Monday, May 13, 2024

Sheldon Keefe firing: He was a sacrificial lamb

Sheldon Keefe

Sheldon Keefe did not really deserve to be fired.  The Toronto Maple Leafs decided that someone had to take the heat for their usual early exit from the playoffs.  That someone was Sheldon Keefe.  With the exception of the first game of the Boston series, the Leafs acquitted themselves fairly well against the Bruins.  They were not completely outplayed by Boston.  They did not choke.  It wasn't entirely Keefe's fault that they ultimately lost the series early in the first overtime period of the seventh and deciding game.

Some may argue that Sheldon Keefe had his chance and didn't succeed.  He failed to coach the Leafs to any real playoff success.  Keefe was gracious in the wake of his firing.  He accepted responsibility for the teams inability to get past the first round of the 2024 playoffs.  "I didn't get the job done in the playoffs," he said.  "I didn't help push our team over the line and deliver.  I accept responsibility for that.  No excuses.  That's the job.  I didn't get it done.  It's the reality of the business and I accept it."

In the Age of Trump, it's refreshing to hear someone accept responsibility (Ross Atkins, the Blue Jays' GM, should do more of that).  However, the Leafs' failure to advance in the playoffs should not rest squarely on Keefe's shoulders.  That's not fair.  Surely Brendan Shanahan, the team's president and Brad Treliving, the team's general manager, share some of the blame, as well as certain players.  There was also some pure bad luck, such as injuries to William Nylander, Auston Matthews and Joseph Woll.  Let's be honest though, when push came to shove, the Leafs were not quite good enough to defeat the Boston Bruins.  A championship team should be able to overcome injury and adversity.

When Brendan Shanahan retuned to T.O, in 2014, he came up with a plan, the so-called ShanaPlan.  He was going to end a Stanley Cup drought for the Leafs that goes back to 1967.  Shanahan, a hometown boy from Mimico, Ontario, intended to bring the Cup back to Toronto.  There was going to be a parade along Yonge Street and Leaf fans dreamed of captain John Tavares, another hometown boy, hoisting Lord Stanley's Jug.  It hasn't happened,  In the decade since Shanahan's arrival, the team has failed miserably in the playoffs, only getting past the first round in 2023.

Brendan Shanahan

Shanahan became convinced that the Leafs could win with their celebrated Core Four, consisting of Auston Matthews, Mitch Marner, John Tavares and William Nylander.  Ten years later, after another first-round defeat at the hands of the Boston Bruins, Leaf Nation is disappointed, distraught and absolutely frustrated.  The Leafs have performed well in the regular season, but have never gotten the job done in the playoffs.  It seems obvious to almost everyone but Shanahan that the Core Four can never succeed in postseason play.

Due to the high salaries of the Core Four, the Leafs don't have a balanced team.  They lack a great goalie and a really strong defence, two major ingredients for contending in the playoffs.  Granted, it's extremely difficult to win the Stanley Cup.  The path to victory is long and gruelling.  There are now 32 teams in the NHL.  When the Leafs last won the Cup in 1967, there were only six teams.  Instead of a one in six chance of winning the championship, the Leafs now have a one in 32 chance.

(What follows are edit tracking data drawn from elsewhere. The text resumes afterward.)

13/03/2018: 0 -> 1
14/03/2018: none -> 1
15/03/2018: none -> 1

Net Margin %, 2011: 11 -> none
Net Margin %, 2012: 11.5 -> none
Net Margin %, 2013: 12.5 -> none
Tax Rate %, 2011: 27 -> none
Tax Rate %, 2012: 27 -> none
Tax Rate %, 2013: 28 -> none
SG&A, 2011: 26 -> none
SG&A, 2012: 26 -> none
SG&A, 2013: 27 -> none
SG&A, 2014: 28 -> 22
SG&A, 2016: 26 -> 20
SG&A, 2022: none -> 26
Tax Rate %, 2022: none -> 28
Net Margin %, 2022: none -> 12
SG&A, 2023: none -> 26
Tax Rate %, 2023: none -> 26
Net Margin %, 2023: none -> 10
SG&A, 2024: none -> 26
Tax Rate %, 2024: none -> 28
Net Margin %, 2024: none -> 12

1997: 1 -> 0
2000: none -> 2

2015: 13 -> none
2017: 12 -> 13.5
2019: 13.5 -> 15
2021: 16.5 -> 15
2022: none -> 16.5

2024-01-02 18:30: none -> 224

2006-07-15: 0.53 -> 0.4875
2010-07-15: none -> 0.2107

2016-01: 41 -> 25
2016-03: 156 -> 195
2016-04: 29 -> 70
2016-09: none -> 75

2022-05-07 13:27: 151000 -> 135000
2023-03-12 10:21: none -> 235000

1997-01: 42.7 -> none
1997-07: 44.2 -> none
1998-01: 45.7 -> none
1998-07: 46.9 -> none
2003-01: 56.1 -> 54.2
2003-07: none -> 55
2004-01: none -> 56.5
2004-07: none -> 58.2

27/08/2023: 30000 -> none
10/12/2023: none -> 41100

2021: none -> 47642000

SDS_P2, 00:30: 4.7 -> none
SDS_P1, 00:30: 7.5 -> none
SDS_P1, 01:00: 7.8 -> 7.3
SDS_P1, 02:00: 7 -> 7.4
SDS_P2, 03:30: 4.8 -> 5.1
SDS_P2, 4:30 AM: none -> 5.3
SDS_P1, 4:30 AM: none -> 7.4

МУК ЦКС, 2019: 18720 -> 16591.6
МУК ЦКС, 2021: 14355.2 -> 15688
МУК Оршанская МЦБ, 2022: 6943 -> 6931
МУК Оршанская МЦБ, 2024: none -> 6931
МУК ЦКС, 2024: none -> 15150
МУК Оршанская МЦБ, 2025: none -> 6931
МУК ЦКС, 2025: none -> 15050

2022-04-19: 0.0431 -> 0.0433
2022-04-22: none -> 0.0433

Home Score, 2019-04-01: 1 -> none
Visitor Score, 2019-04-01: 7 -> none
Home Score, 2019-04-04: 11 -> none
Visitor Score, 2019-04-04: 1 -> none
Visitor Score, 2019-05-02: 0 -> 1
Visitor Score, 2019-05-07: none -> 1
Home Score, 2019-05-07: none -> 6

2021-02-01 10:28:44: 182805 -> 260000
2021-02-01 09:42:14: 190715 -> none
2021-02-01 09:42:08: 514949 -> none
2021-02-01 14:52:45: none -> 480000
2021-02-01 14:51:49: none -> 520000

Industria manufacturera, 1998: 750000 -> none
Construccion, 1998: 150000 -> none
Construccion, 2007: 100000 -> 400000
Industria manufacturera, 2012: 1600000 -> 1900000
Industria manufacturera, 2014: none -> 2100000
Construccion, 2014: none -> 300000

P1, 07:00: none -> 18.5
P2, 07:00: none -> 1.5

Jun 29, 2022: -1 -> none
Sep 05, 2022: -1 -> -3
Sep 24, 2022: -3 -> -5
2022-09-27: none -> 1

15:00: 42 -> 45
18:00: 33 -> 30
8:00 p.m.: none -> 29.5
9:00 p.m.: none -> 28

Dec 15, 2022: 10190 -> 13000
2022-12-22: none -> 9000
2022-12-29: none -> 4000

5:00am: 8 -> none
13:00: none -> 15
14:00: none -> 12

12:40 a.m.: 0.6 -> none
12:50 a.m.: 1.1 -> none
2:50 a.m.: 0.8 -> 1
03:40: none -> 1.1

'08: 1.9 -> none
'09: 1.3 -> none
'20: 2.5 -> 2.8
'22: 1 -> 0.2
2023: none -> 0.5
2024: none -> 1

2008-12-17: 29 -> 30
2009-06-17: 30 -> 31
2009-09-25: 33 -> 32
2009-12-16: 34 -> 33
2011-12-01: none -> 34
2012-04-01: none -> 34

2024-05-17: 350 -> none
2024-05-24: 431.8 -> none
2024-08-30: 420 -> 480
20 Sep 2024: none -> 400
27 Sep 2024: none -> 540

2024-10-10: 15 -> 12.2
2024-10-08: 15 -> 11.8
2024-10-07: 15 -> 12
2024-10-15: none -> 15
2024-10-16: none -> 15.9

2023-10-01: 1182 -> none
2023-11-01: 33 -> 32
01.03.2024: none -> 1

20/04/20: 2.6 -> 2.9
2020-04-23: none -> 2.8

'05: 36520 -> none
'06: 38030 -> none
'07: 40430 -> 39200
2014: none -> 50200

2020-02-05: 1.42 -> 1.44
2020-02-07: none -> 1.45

There are too many teams and the playoffs drag on far too long.  I understand that the NHL is a business, but the integrity of the game should still count for something.  

I am a Baby Boomer.  I was a child when the Leafs won the Cup in 1967, Canada's centennial year.  I wonder if I will ever see them do it again in my lifetime.  I will be greatly satisfied, however, if the Edmonton Oilers or the Vancouver Canucks triumph this year.  No Canadian-based team has brought home hockey's most coveted trophy since 1993, when the Montreal Canadiens were victorious.  Oh yes, while I'm up on my soapbox, I have to question why there isn't an NHL team in Quebec City, which has a beautiful new arena.  By the way, I an not talking about an expansion team.  I mean that Quebec City could replace a struggling team in the Eastern Conference, possibly the Columbus Blue Jackets; but I digress.  

That's a discussion for another day.  Let's turn our attention back to the Toronto Maple Leafs and Sheldon Keefe.  As Rosie DiManno of the Toronto Star so eloquently put it, "Keefe is the fall guy for a much broader and graver dearth of internal resolve on the team, a cultural hurdle they haven't been able to clear.  A scapegoat because that's what the franchise requires at this moment - excising a blighted part."

After a decade, it's time to admit that the ShanaPlan hasn't worked.  It's time to break up the Core Four and move on.  It would be wiser to build a team more suited to the playoffs.